Après la tempête, le brouillard. Au vibrant concert hivernal des promesses faites aux agriculteurs français par le Président de la République et le Premier ministre, a succédé le clair-obscur d'un étonnant projet de loi dont on ne saurait dire s'il a été pensé pour favoriser l'agriculture ou pour accompagner son déclin. Le texte soumis à notre examen se veut une loi d'orientation, s'inscrivant ainsi dans le sillage des lois d'orientation agricole de la V
Bien en deçà des ambitions de ses prédécesseurs, ce texte se borne à apporter quelques aménagements juridiques mineurs en rapport avec le monde agricole, à travers des dispositions divisées en trois types : des dispositions programmatiques à la portée incertaine, et dont certaines ambiguïtés interrogent ; des mesures accessoires de simplification répondant à quelques cas de figure spécifiques dans certaines filières ; des dispositions qui, au lieu de l'alléger, accroissent le carcan juridique imposé aux agriculteurs.

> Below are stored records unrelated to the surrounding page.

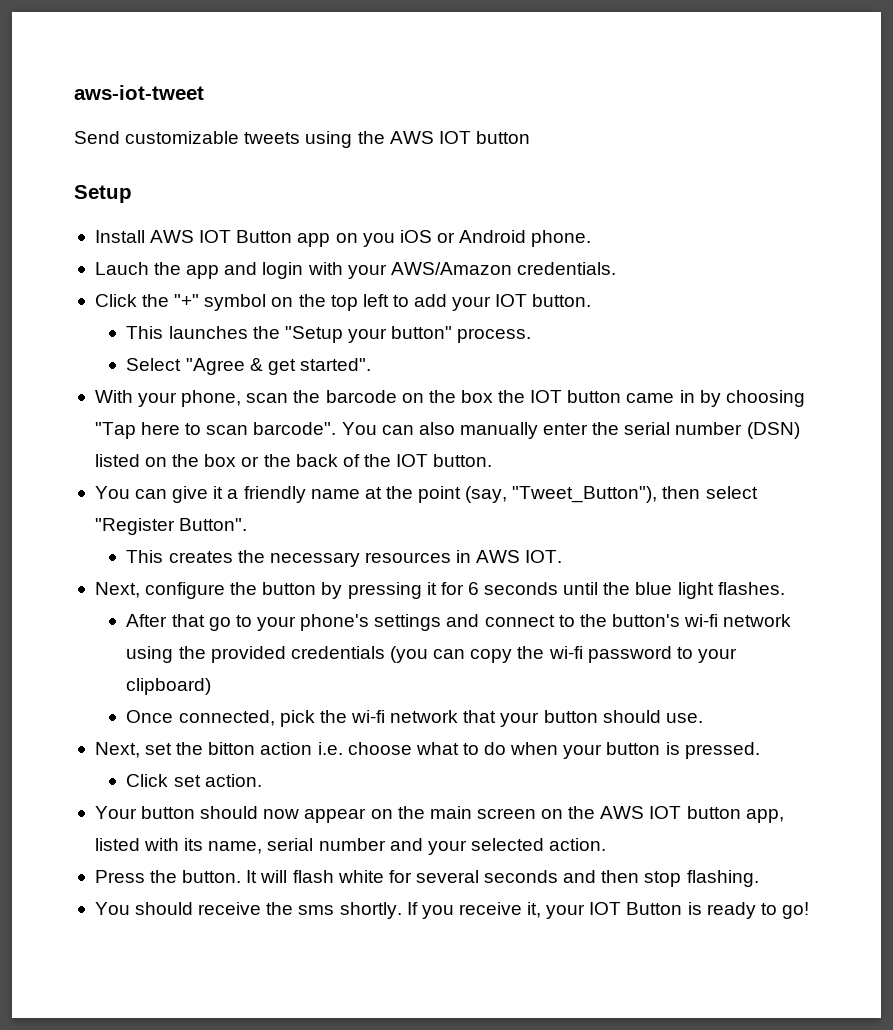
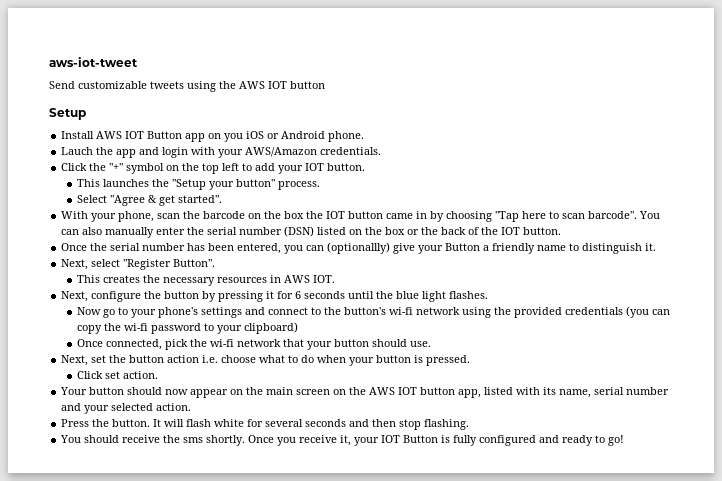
- You can give it a friendly name at the point (say, "Tweet_Button"), then select "Register Button".
+ Once the serial number has been entered, you can (optionallly) give your Button a friendly name to distinguish it.
+ Next, select "Register Button".
- After that go to your phone's settings and connect to the button's wi-fi network using the provided credentials (you can copy the wi-fi password to your clipboard)
+ Now go to your phone's settings and connect to the button's wi-fi network using the provided credentials (you can copy the wi-fi password to your clipboard)
- Next, set the bitton action i.e. choose what to do when your button is pressed.
+ Next, set the button action i.e. choose what to do when your button is pressed.
- If you receive it, your IOT Button is ready to go!
+ Once you receive it, your IOT Button is fully configured and ready to go!

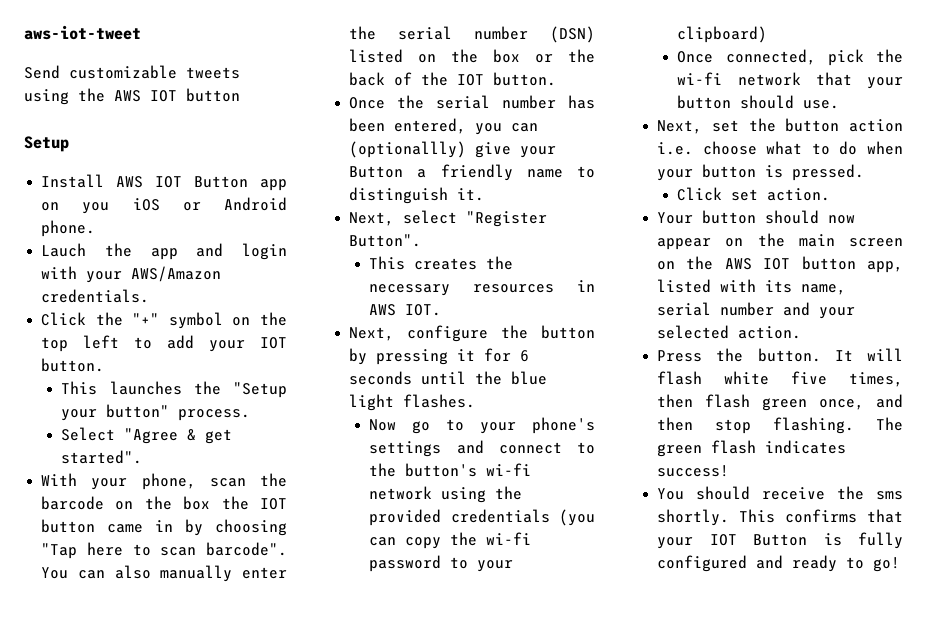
- It will flash white for several seconds and then stop flashing.
+ It will flash white five times, then flash green once, and then stop flashing. The green flash indicates success!
- Once you receive it, your IOT Button is fully configured and ready to go!
+ This confirms that your IOT Button is fully configured and ready to go!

L'article 1er consacre à juste titre, en réponse à une demande du monde agricole, la souveraineté alimentaire en tête du code rural, tout en prenant grand soin d'oublier de la définir. Il énonce que l'agriculture est « d'intérêt général majeur », qualificatif dont nous ignorons les conséquences effectives et qui n'a donc, pour l'heure, qu'une portée symbolique. Enfin, en mêlant de façon confuse les objectifs de souveraineté et les objectifs environnementaux, il ne facilite en rien leur bonne articulation, laquelle constituait pourtant tout l'enjeu du présent projet de loi.
Nous proposons de réécrire cet article afin d'établir une définition claire de la souveraineté alimentaire et d'élargir les objectifs programmatiques, en y intégrant l'exception agriculturelle en matière d'accords commerciaux, le renforcement des normes d'information du consommateur et la fin des surtranspositions.
La suite du projet de loi décline à l'infini votre obsession d'accroître la réglementation, apparemment dans l'objectif d'encadrer la vie agricole dans ses moindres détails, de l'entrée en exploitation jusqu'à la retraite. La profession d'exploitant agricole peine à trouver de nouveaux candidats ? La réponse est toute trouvée : instaurer un diagnostic de performance agricole, imposer aux agriculteurs un nouvel outil de contrôle administratif, sous la menace d'une suspension des aides. Nous refusons évidemment ces dispositions, dont nous proposons la suppression ; au minimum, il conviendrait de leur retirer tout caractère contraignant, pour ne pas restreindre encore davantage la liberté agricole.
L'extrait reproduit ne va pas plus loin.